Are There Any Factors That Might Affect the Lab Results? In particular, does your patient take any medications – OTC drugs or Herbals – that might affect the lab results?

Because of the presence of organic (i.e., nontoxic) arsenic in food, normal patients can have up to 20 mcg of arsenic per 24 hour urine specimen. Although organic arsenic is rapidly excreted, certain foods, such as seafood, with higher arsenic concentrations should be avoided for at least 48-72 hours prior to urine collection, as falsely elevated results (sometimes in the toxic range of 350 mcg/day) can be obtained.

Medications and nutritional supplements may also introduce interfering substances. After consultation with a physician, patients should be encouraged to discontinue nutritional supplements, vitamins, minerals, and nonessential over-the-counter medications for 48-72 hours prior to specimen collection.

Nitric acid should not be added to the collection container, because it may cause assay failure. Many laboratories test for its presence prior to analysis and report the specimen as unsatisfactory when nitric acid is detected.

What Lab Results Are Absolutely Confirmatory?

Heavy metal toxicity can be confirmed if three factors are present: a source of metal exposure is evident, the patient demonstrates signs and symptoms of toxicity with that metal, and an abnormal concentration of that metal is present in blood, urine, or tissue.

The most sensitive and specific methods to measure total arsenic in biological fluids are atomic absorption spectrometry (AAS) and inductively coupled plasma-mass spectrometry (ICP-MS). Although AAS is simpler and less expensive, ICP-MS has a higher throughput and allows for analysis of several toxic metals simultaneously.

Because of the various forms and different associated toxicities, total urine arsenic is only partially useful for assessment of exposure. Methods, such as HPLC or LC-MS/MS, that can provide arsenic speciation in biological fluids and tissues to distinguish between inorganic and organic (from food) forms are the most accurate for determination of arsenic toxicity. These methods typically report the total arsenic concentration along with the percentage of organic and inorganic species. There is no limit to the normal range for organic forms of arsenic, whereas inorganic arsenic concentrations greater than or equal to 25 mcg are considered toxic. However, arsenic speciation methods are complex and are performed by a limited number of laboratories.

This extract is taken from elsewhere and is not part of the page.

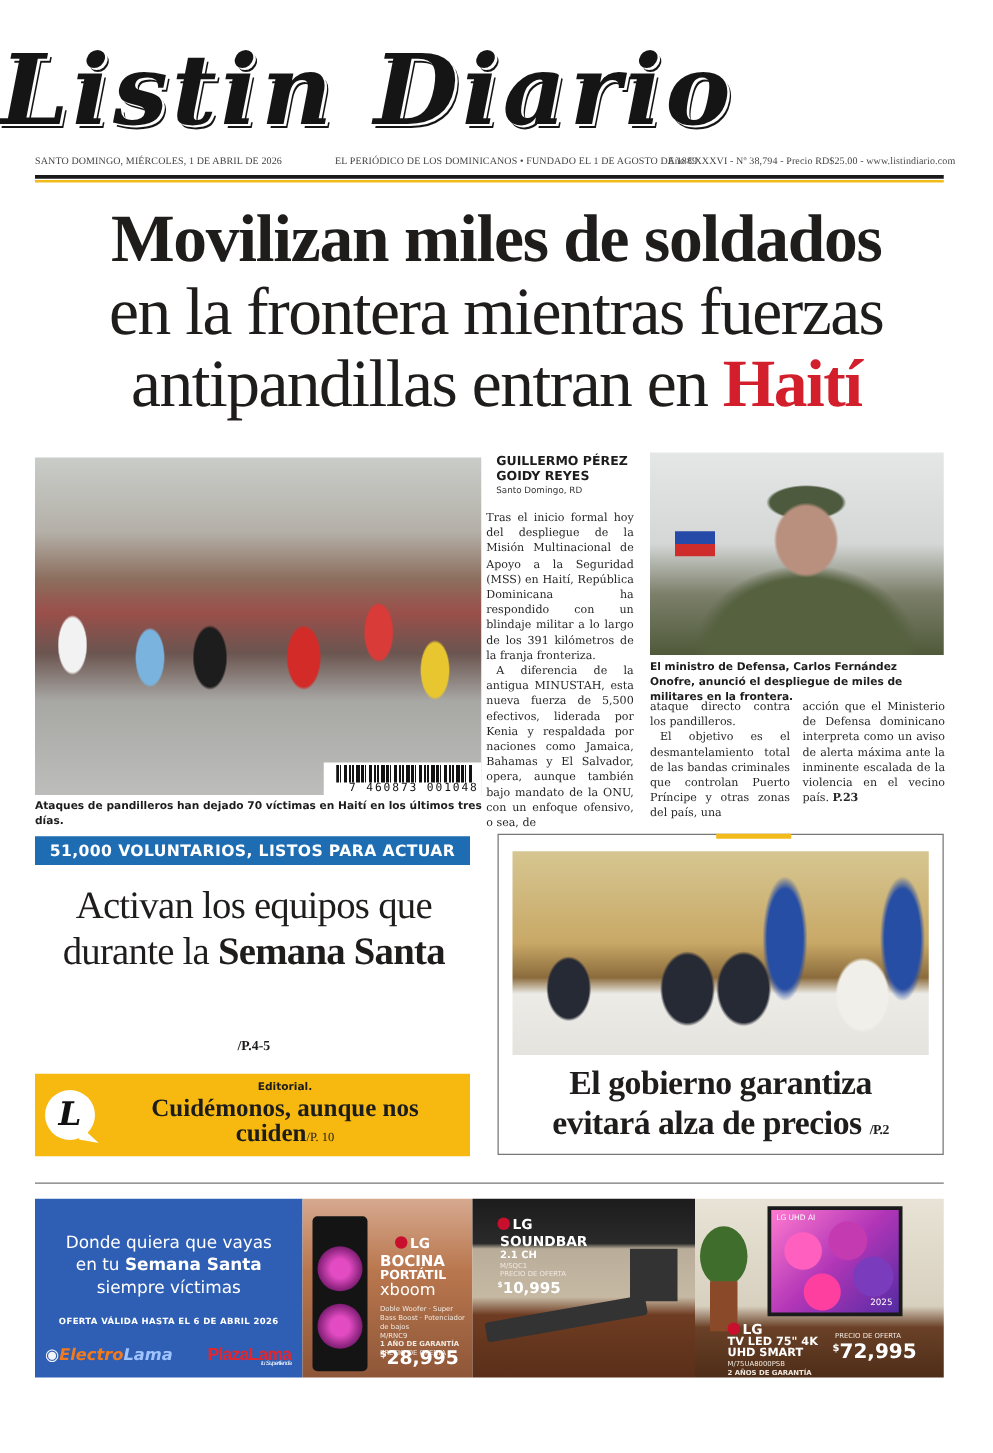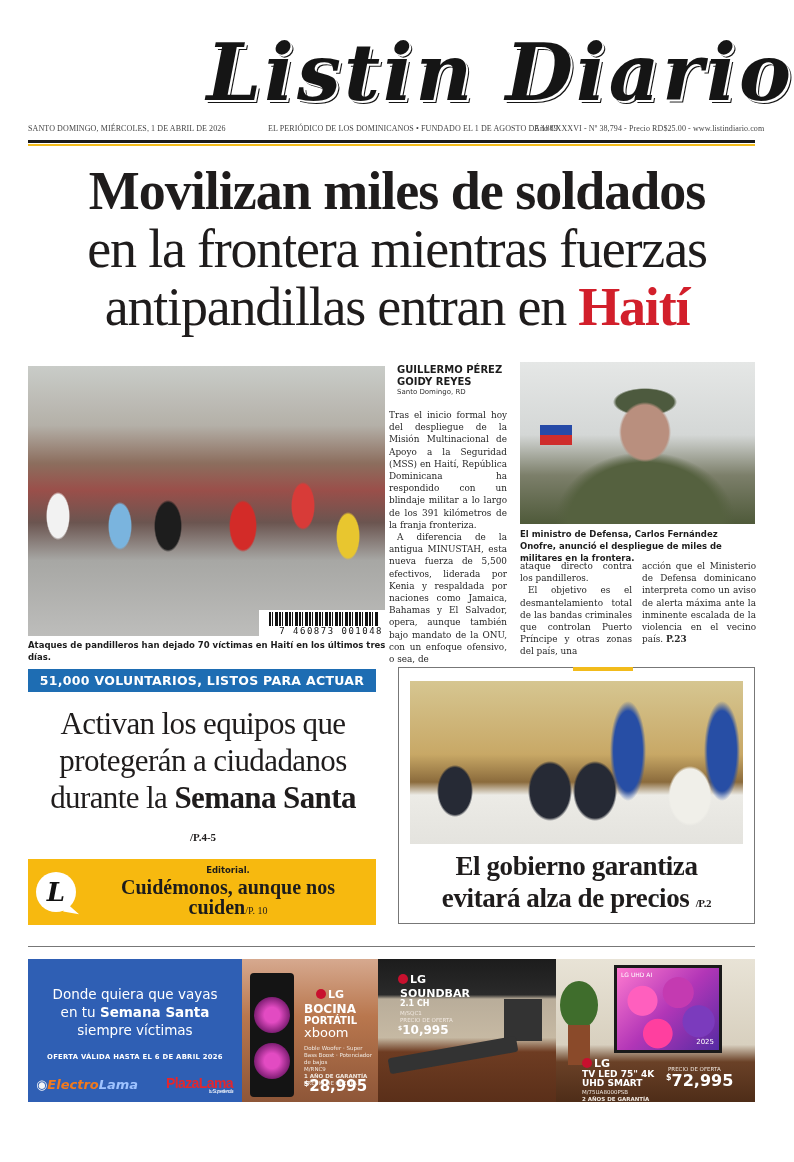"Listin Diario" .masthead { text-align: right -> left }
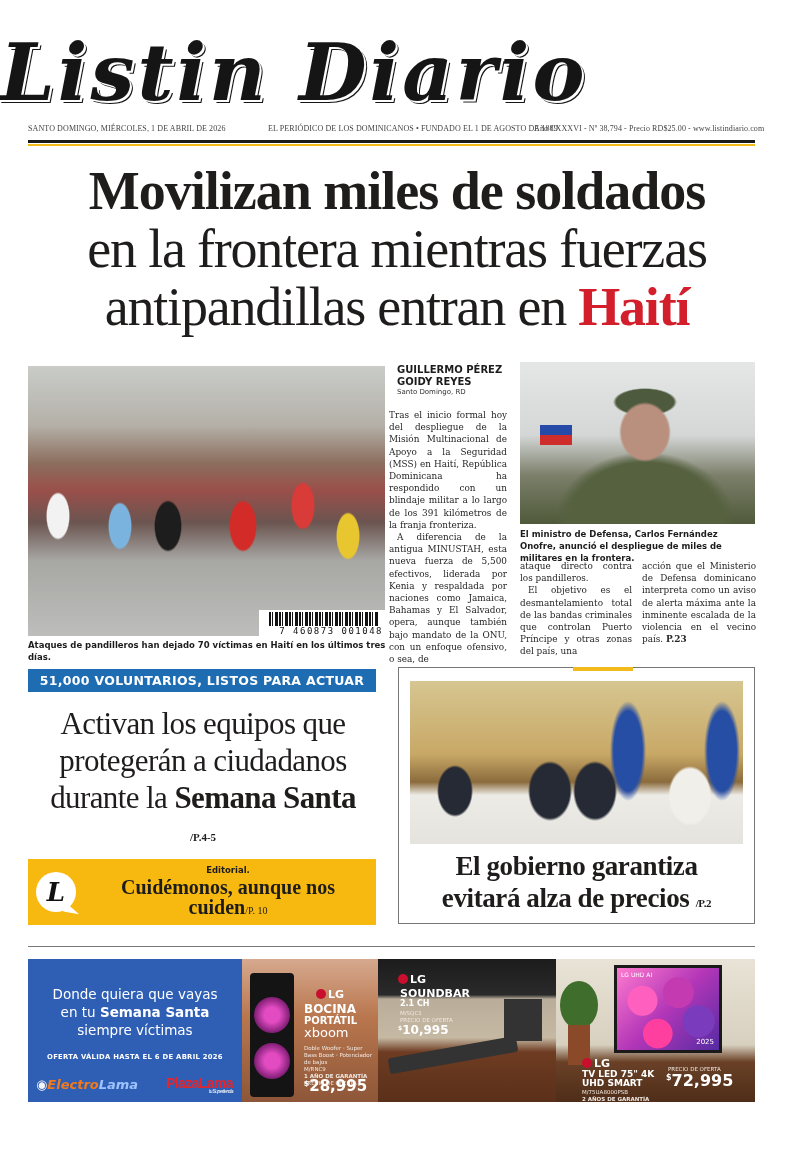"protegerán a ciudadanos" div { html: <div>protegerán a ciudadanos</div> -> none }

What Are Additional Issues of Clinical Importance?

Arsenic toxicity is due to three different mechanisms, two of which are related to energy transfer. Arsenic binds to dihydrolipoic acid, a necessary cofactor for pyruvate dehydrogenase, inhibits gluconeogenesis, and results in loss of energy supply to anaerobic cells, such as neural cells that rely on anaerobice respiration for energy. This leads to bilateral peripheral neuropathy. Arsenic also competes with phosphate for reaction with ADP, resulting in formation of lower energy ADPs, rather than ATP resulting in loss of energy supply to aerobic cells, such as cardiac cells. Finally, arsenic binds to hydrate sulfhydryl groups on proteins distorting structure and leading to loss of activity. This primarily affects the GI tract and proximal tubules of the kidney.

Arsenic toxicity is treated by removing the source of exposure, supportive care, and chelation therapy with drugs, such as 2,3-dimercaptosuccinic acid.

Errors in Test Selection and Interpretation

Whole blood, serum, and plasma are the least useful specimens for identifying arsenic exposure, because arsenic rapidly (<4 hours) disappears into the phosphate pool and tissue proteins.

High concentrations of gadolinium and iodine are known to interfere with most testing for heavy metals. If either gadolinium- or iodine-containing contrast media have been administered within 96 hours of specimen collection, results are not valid and should be repeated more than 96 hours after administration of a contrast media containing gadolinium or iodine.

ICP-MS has well-known interferents, namely 40Ar35Cl, and strategies must be employed to correct for this interference to avoid test misinterpretation.